Instructions to follow » Write all of the entries out again exactly, but not the images.

Itemized modification records
:::::

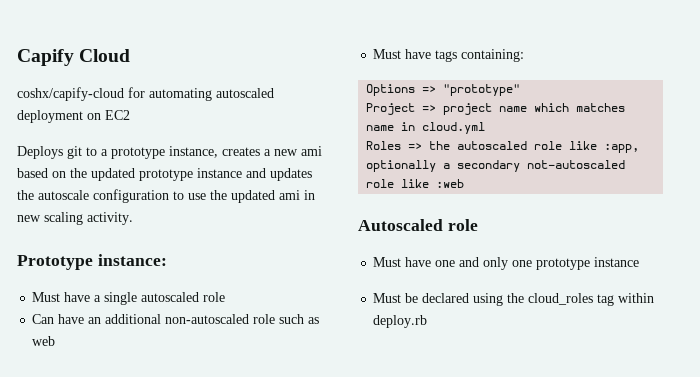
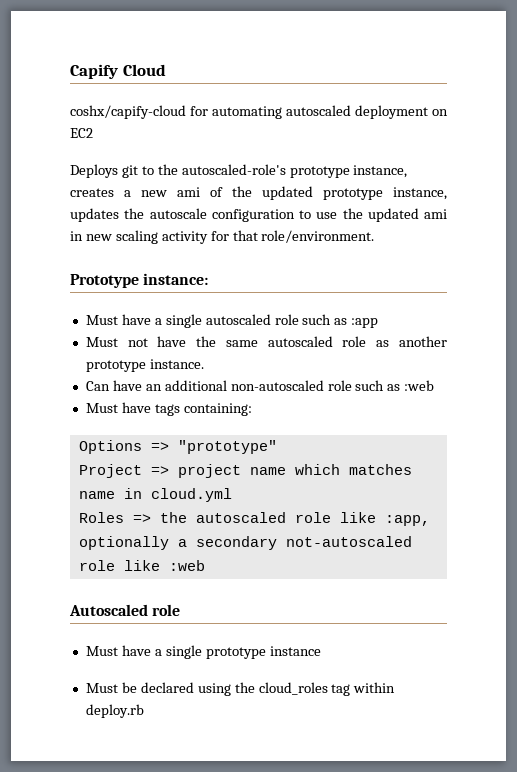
[101,149,108,156] a -> [157,164,286,175] the autoscaled-role's
[17,168,66,178] based on -> [210,187,223,197] of
[197,168,266,178] instance and -> [393,187,447,200] instance,
[87,212,133,225] activity. -> [161,230,375,244] activity for that role/environment.
(226, 297) none -> [302,314,379,328] [85,336,448,347] [85,359,204,372] such as :app // Must not have the same autoscaled role as another prototype instance.
[32,336,56,346] web -> [404,380,435,391] :web
[435,257,533,270] one and only one -> [154,645,202,659] a single

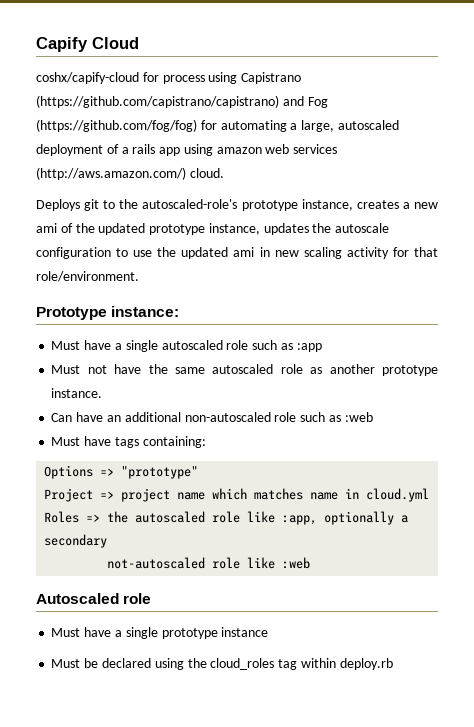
[212,105,448,119] [70,128,93,138] automating autoscaled deployment on EC2 -> [162,72,302,84] [36,95,328,108] [36,119,399,132] [36,144,338,156] [36,167,224,180] process using Capistrano (https://github.com/capistrano/capistrano) and Fog (https://github.com/fog/fog) for automating a large, autoscaled deployment of a rails app using amazon web services (http://aws.amazon.com/) cloud.
(277, 543) none -> (108, 541) //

:::::

Result of this task »
[101,149,108,156] a -> [157,164,286,175] the autoscaled-role's
[17,168,66,178] based on -> [210,187,223,197] of
[197,168,266,178] instance and -> [393,187,447,200] instance,
[87,212,133,225] activity. -> [161,230,375,244] activity for that role/environment.
(226, 297) none -> [302,314,379,328] [85,336,448,347] [85,359,204,372] such as :app // Must not have the same autoscaled role as another prototype instance.
[32,336,56,346] web -> [404,380,435,391] :web
[435,257,533,270] one and only one -> [154,645,202,659] a single

[212,105,448,119] [70,128,93,138] automating autoscaled deployment on EC2 -> [162,72,302,84] [36,95,328,108] [36,119,399,132] [36,144,338,156] [36,167,224,180] process using Capistrano (https://github.com/capistrano/capistrano) and Fog (https://github.com/fog/fog) for automating a large, autoscaled deployment of a rails app using amazon web services (http://aws.amazon.com/) cloud.
(277, 543) none -> (108, 541) //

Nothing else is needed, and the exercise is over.